最近はいろいろな略語が使われていてひとつの略語でもいろいろな意味があります。例えば、ISSと書いても検索すると留学相談のホ-ムペイジだったりして、なかなか自分の目的とするところにたどり着くのにけっこう時間がかかります。

ここで私が書いているISSはイタリアの国立高等衛生研究所Istituto Superiore di Sanitaの略なのです。この研究所には昔私が二年ほど留学していたのです。なぜ、今頃になって昔々の話をもち出した契機は私が昔勤務していた国立衛生試験所、略して国立衛試、内で発行されていた組合の衛試支部ニュ-スが国立衛試の所内報に格上げ((o^-^o) )されているのを知ったので、それでは私も昔にこの「所内報」にこのISSのことを書いたことがあるのを思い出して、昔のファイルからその記事を引用し、その内容にまつわる昔話をここに紹介する訳です。

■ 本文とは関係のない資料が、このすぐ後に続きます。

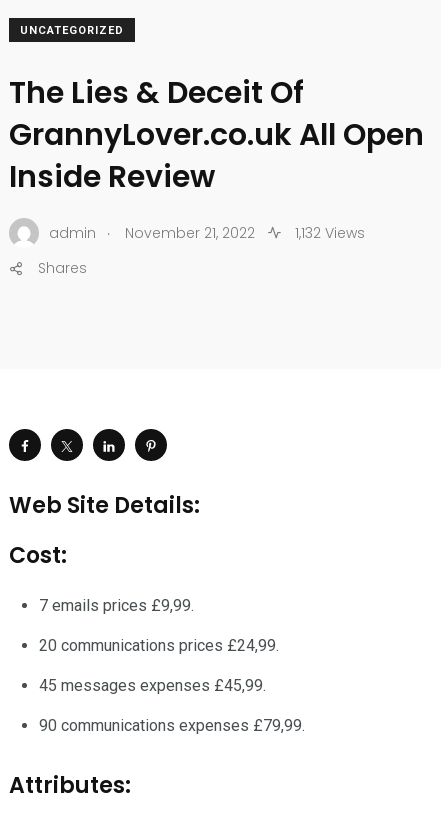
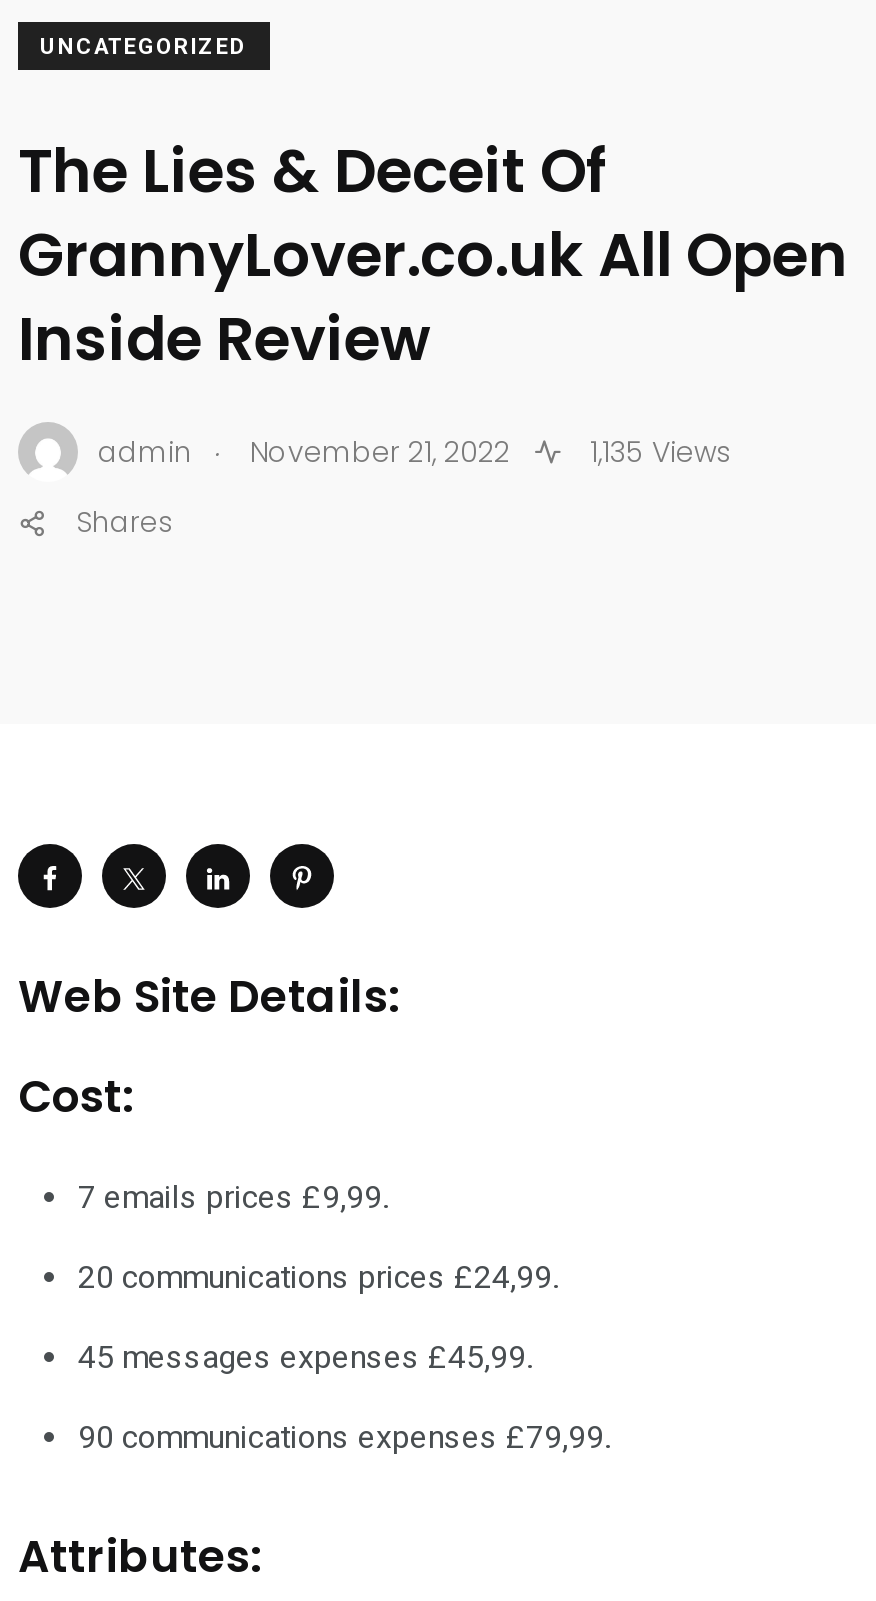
- admin . November 21, 2022 1,132 Views
+ admin . November 21, 2022 1,135 Views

(衛試支部ニュ-ス 第76号、1963.9.12 「ロ-マの研究所雑感」)

1960年代までは日本から多くの人がアメリカに留学していました。当時、日本人が海外留学といえばそのほとんどがアメリカで、欧州に留学する人はあまり多くはありませんでした。それでも、当時の国立衛試から私とほぼ同じ時期にフランスに留学した竹中祐典さんがいました。また大学関係者ではそのころはミラノにあるIstituto Mario Negriが有名で、そこには慶応の加藤隆一さんもおられました。ところで、私がいたISSにはおそらく私が最初で、最後の日本人留学生であるかも知りません。

この研究所は日本の国立公衆衛生院と同じくアメリカのロックフェラ財団の寄付で建てられた立派な研究所なのです。

この研究所にはその所長に当時のノ-ベル賞受賞者がなっていたりし、今でもそうですがイタリアでは最高の研究所なのです。この研究所はロ-マ大学の裏側にあり、私は特別の許可を貰って二時以降になってから昼食をとるためにロ-マ大学の学生食堂で学生たちと混じって食事することが出来ました。といいますのはこの研究所には食堂がないのです。イタリアの官庁は朝から午後二時までで、それからみんな家に帰って昼食をとります。

今となっては本当によき思い出になります。ともかくこの研究所は午後の昼食以降は自由出勤だったので私は毎日この研究所の図書館に入りびたりで、いろいろな文献をコピ-し、タイプライタ-でまとめたことがありました。